Andrade, who uses spiders as models for understanding the evolution of mating behaviour, was recently appointed the UTSC vice-dean of faculty affairs & equity.

In her new role, the Jamaican-born academic will oversee the procedural aspects of faculty searches, appointments, tenure, and promotion and provide tools that will help with these processes.

“The role also supports UTSC’s aspiration to increase the diversity of people working here and ensure there’s a climate that they are happy to work in and where they will flourish,” Andrade, who is on a three-year contract, pointed out. “Even though we tend to focus on race and gender, clearly there is a wider range of diversity that we wish to have represented here. Unfortunately, there may be a similar diversity of unrecognized biases that cannot be anticipated. The key then is to ensure fair and transparent processes and that everyone understands that this goal is at the heart of the procedures we follow.”

Since becoming a faculty member 17 years ago, Andrade has received numerous requests to deliver talks about diversity and equity and what it means to be a woman, particularly Black woman in academia.

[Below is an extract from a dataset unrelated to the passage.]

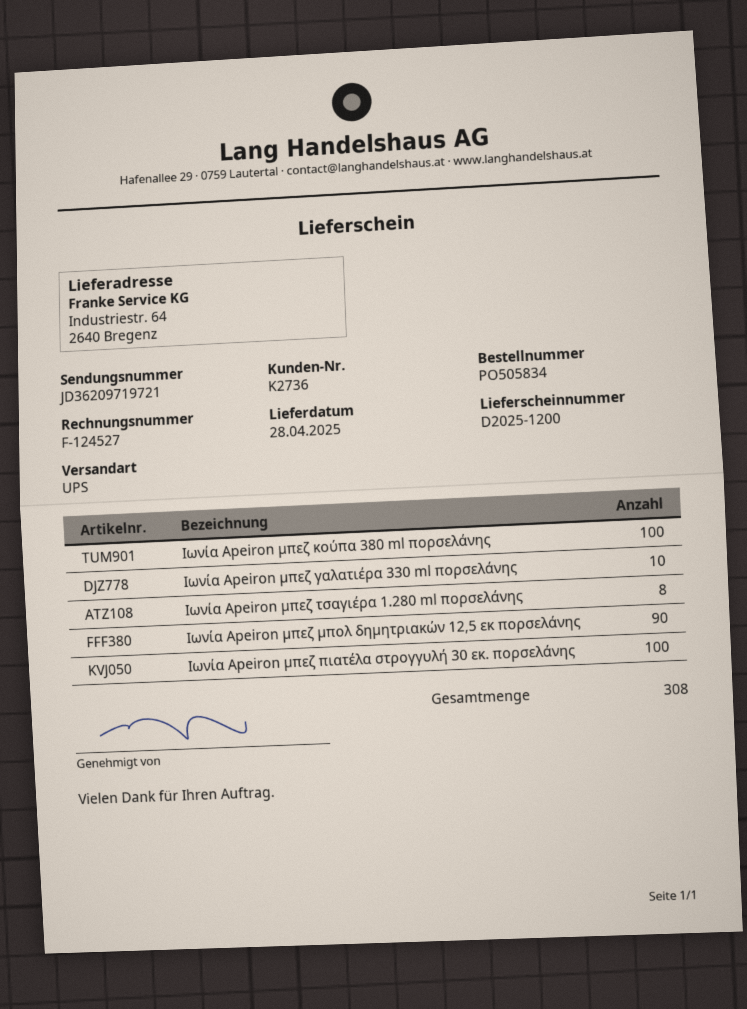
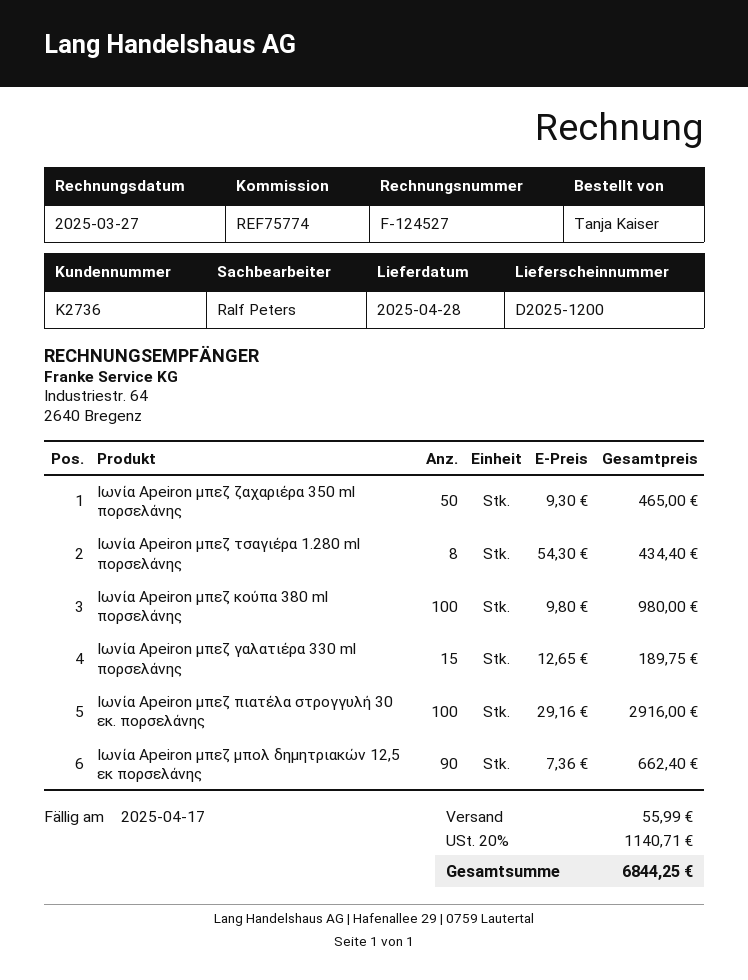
Ιωνία Apeiron μπεζ γαλατιέρα 330 ml πορσελάνης: 10 -> 15
Ιωνία Apeiron μπεζ ζαχαριέρα 350 ml πορσελάνης: none -> 50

“I turned them down, which I think was a good thing to do at the time, because I needed to get tenure and my research going,” she noted. “However, after I became a Canada Research Chair, I remember being told this was not just about my research, but about me assuming leadership roles. That sunk in my head a little bit.”

Andrade, who is a Royal Ontario Museum research associate, said her wake-up call to act came several years ago when she was invited to speak at Ursula Franklin Academy during Black History Month.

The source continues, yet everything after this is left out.